Смотритель утверждал, что в конце своего рабочего дня он по обыкновению совершал обход музея. Проходя по выбеленным коридорам, осматривая казематы старого фортификационного сооружения и выключая искусственное освещение в них, он заметил, как позади него вновь появился источник света, но куда более тусклого, чем даёт привычная лампочка. Обернувшись, смотритель опешил, ведь перед ним стояла женщина, чья кожа и волосы были белы, как семикаракорский фаянс. Её белое длинное платье, чьи края колыхал ветер, которого не должно было быть в подземелье, мерцало светом, пришедшим явно из иного мира...

На повторяющиеся друг за другом вопросы слушателей о том, что же было дальше, работник музея смущённо откашливался и отвечал, что призрачная Дама просто исчезла перед ним, после чего устало потирал глаза. Мне хватало проницательности понять, что неподготовленный к подобному и наверняка атеистичный смотритель попросту потерял сознание в тот момент, а теперь сам перед собой отрицал, что встреча с Ней происходила, не стесняясь однако хвалиться происшествием с другими.

"Я в такую чертовщину не верю! Нету никакой загробной жизни и призраков!" - подтвердил мои догадки о его мировоззрении смотритель музея. - "Но что я тогда видел – ума не приложу! Может, разыграл меня кто? До меня, говорят, тут байку про дочку дворянина какую-то, в стенах замурованную, предыдущий смотритель всем травил".

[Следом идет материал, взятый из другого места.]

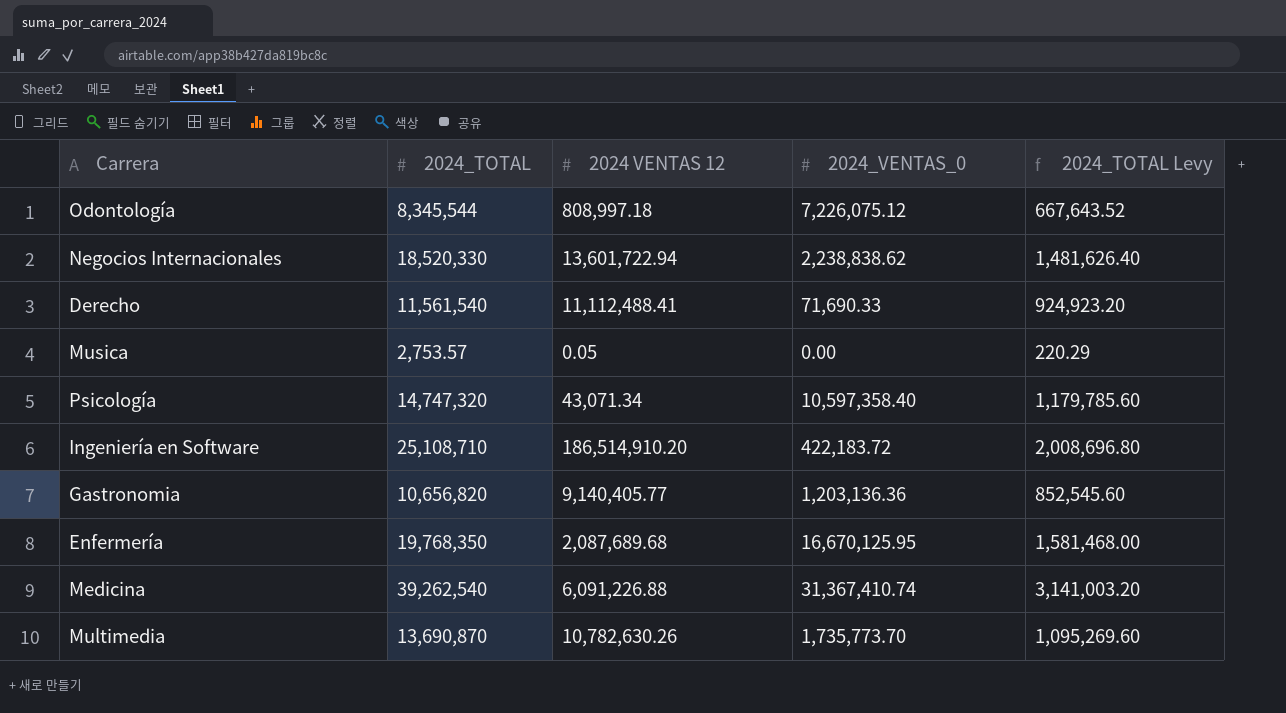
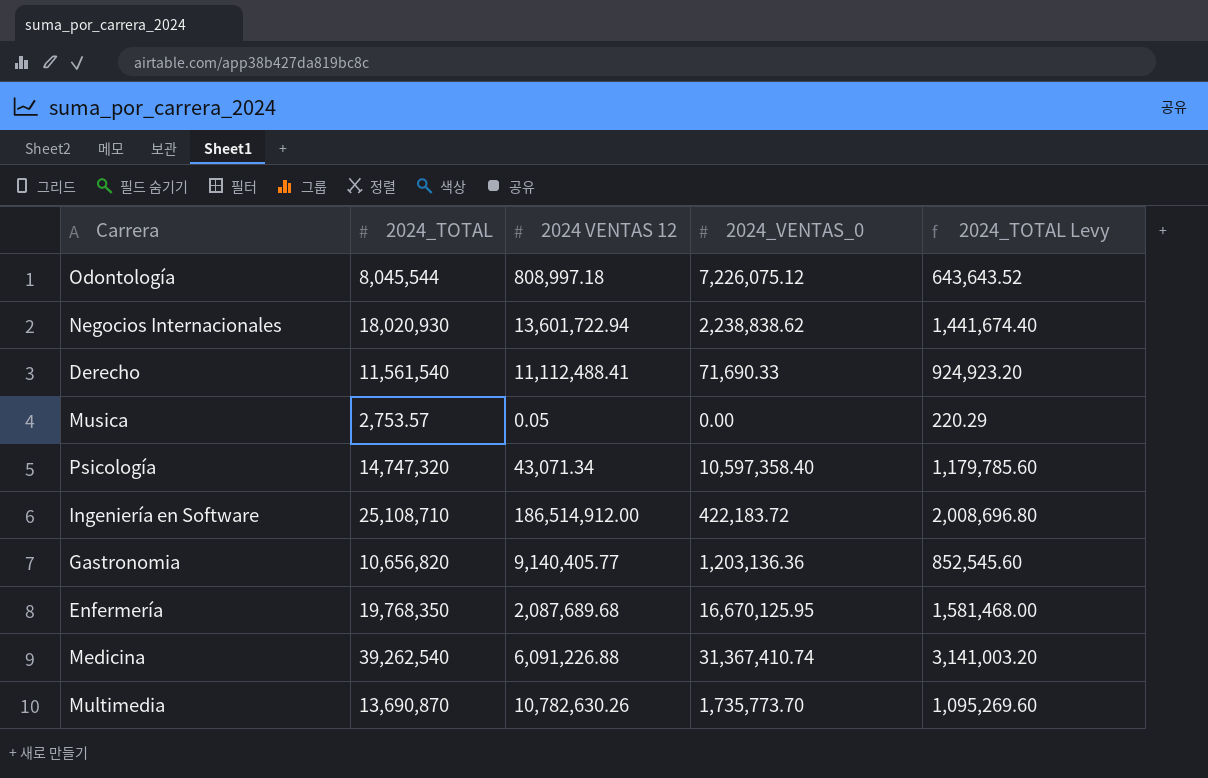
Odontología | 2024_TOTAL: 8,345,544 -> 8,045,544
Odontología | 2024_TOTAL Levy: 667,643.52 -> 643,643.52
Negocios Internacionales | 2024_TOTAL: 18,520,330 -> 18,020,930
Negocios Internacionales | 2024_TOTAL Levy: 1,481,626.40 -> 1,441,674.40
Ingeniería en Software | 2024 VENTAS 12: 186,514,910.20 -> 186,514,912.00

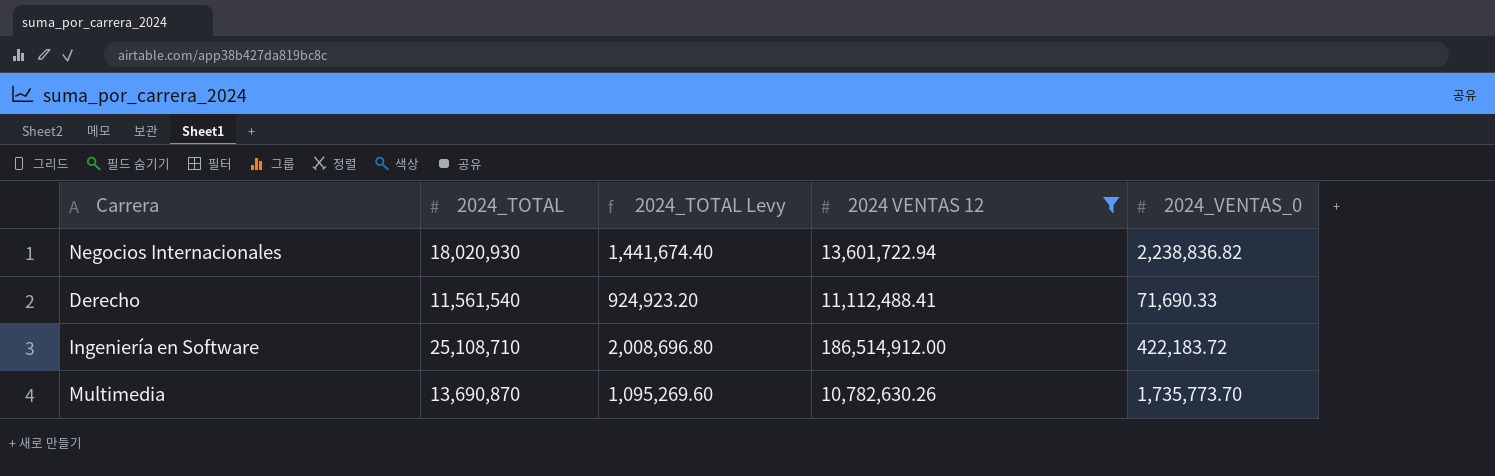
filter: none -> 2024 VENTAS 12 >= 10,782,630.26
column 2024_TOTAL Levy | position: 5 -> 3
Negocios Internacionales | 2024_VENTAS_0: 2,238,838.62 -> 2,238,836.82

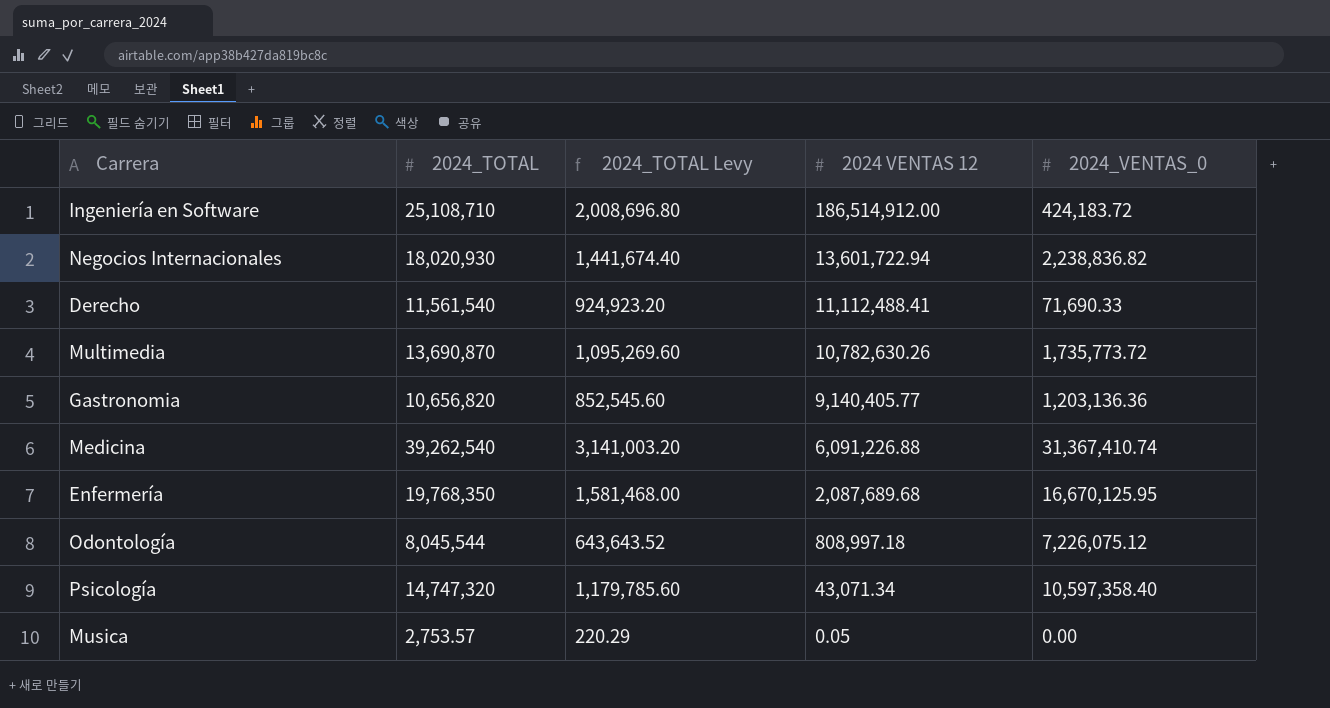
filter: 2024 VENTAS 12 >= 10,782,630.26 -> none
row order: none -> 2024 VENTAS 12 descending
Ingeniería en Software | 2024_VENTAS_0: 422,183.72 -> 424,183.72
Multimedia | 2024_VENTAS_0: 1,735,773.70 -> 1,735,773.72

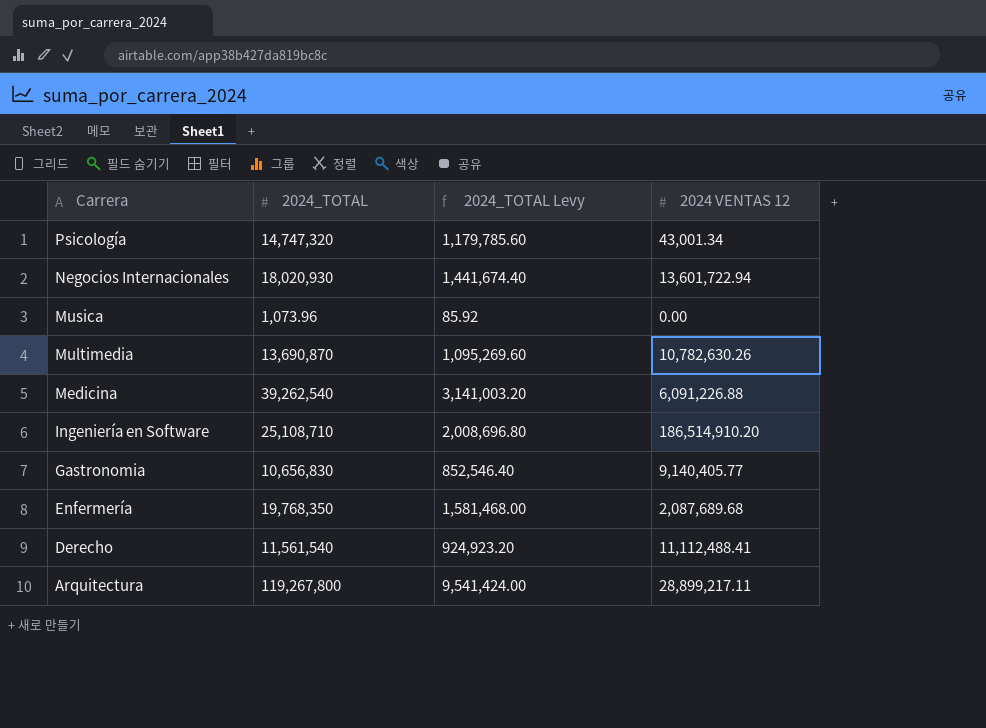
row order: 2024 VENTAS 12 descending -> Carrera descending
column 2024_VENTAS_0 | position: 5 -> none
row Odontología: 8,045,544 | 643,643.52 | 808,997.18 | 7,226,075.12 -> none
Psicología | 2024 VENTAS 12: 43,071.34 -> 43,001.34
Musica | 2024_TOTAL: 2,753.57 -> 1,073.96
Musica | 2024_TOTAL Levy: 220.29 -> 85.92
Musica | 2024 VENTAS 12: 0.05 -> 0.00
Ingeniería en Software | 2024 VENTAS 12: 186,514,912.00 -> 186,514,910.20
Gastronomia | 2024_TOTAL: 10,656,820 -> 10,656,830
Gastronomia | 2024_TOTAL Levy: 852,545.60 -> 852,546.40
row Arquitectura: none -> 119,267,800 | 9,541,424.00 | 28,899,217.11

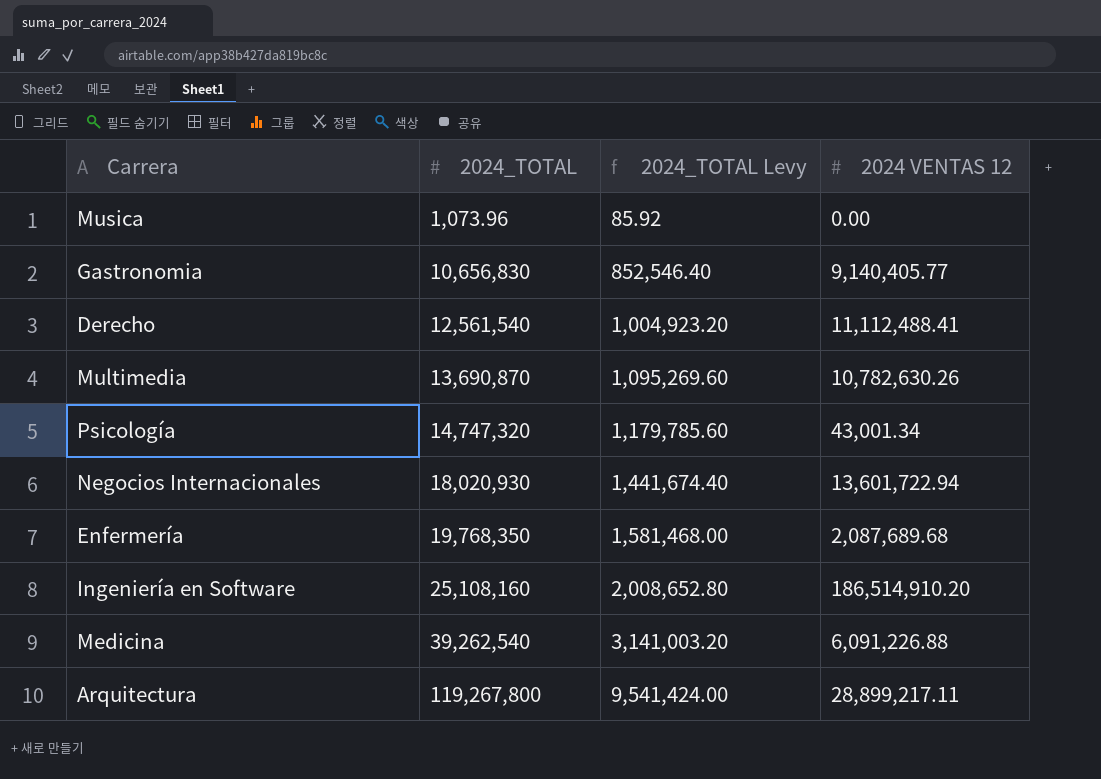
row order: Carrera descending -> 2024_TOTAL ascending
Derecho | 2024_TOTAL: 11,561,540 -> 12,561,540
Derecho | 2024_TOTAL Levy: 924,923.20 -> 1,004,923.20
Ingeniería en Software | 2024_TOTAL: 25,108,710 -> 25,108,160
Ingeniería en Software | 2024_TOTAL Levy: 2,008,696.80 -> 2,008,652.80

Разумеется, никаких подробностей этой "байки" нынешний музейный смотритель не помнил и не попытался он разузнать новых сведений, даже столкнувшись с неведомым призраком фортификационного сооружения непосредственно. Слушатели его рассказа вздыхали и охали, выражая шок, более из приличия, чем от того, что в самом деле его испытывали.

Когда экскурсия завершилась, я ещё долго бродил по коридорам подземелья таможни. От выбеленных глиняных стен исходил влажный холод. Издалека доносился шум толпы, жадно начавшей осаду сувенирной лавки и расчехлившей кошельки или же взявшей на изготовку банковские карточки. Прежде чем покинуть посвящённый таможенному делу музей, она считала обязанной разжиться магнитиками с изображением земляной крепости на холодильники. Я же мог спокойно осматривать закрытые решётками казематы, в воображении своём разыгрывая сцены из жизни таможенников. Скрип контаря, на который мужики вешают некий мешок, тужась из-за его веса, или звуки чистки оружия шомполом звучали в моей голове, стоило мне представить времена, когда таможня была ещё действующей.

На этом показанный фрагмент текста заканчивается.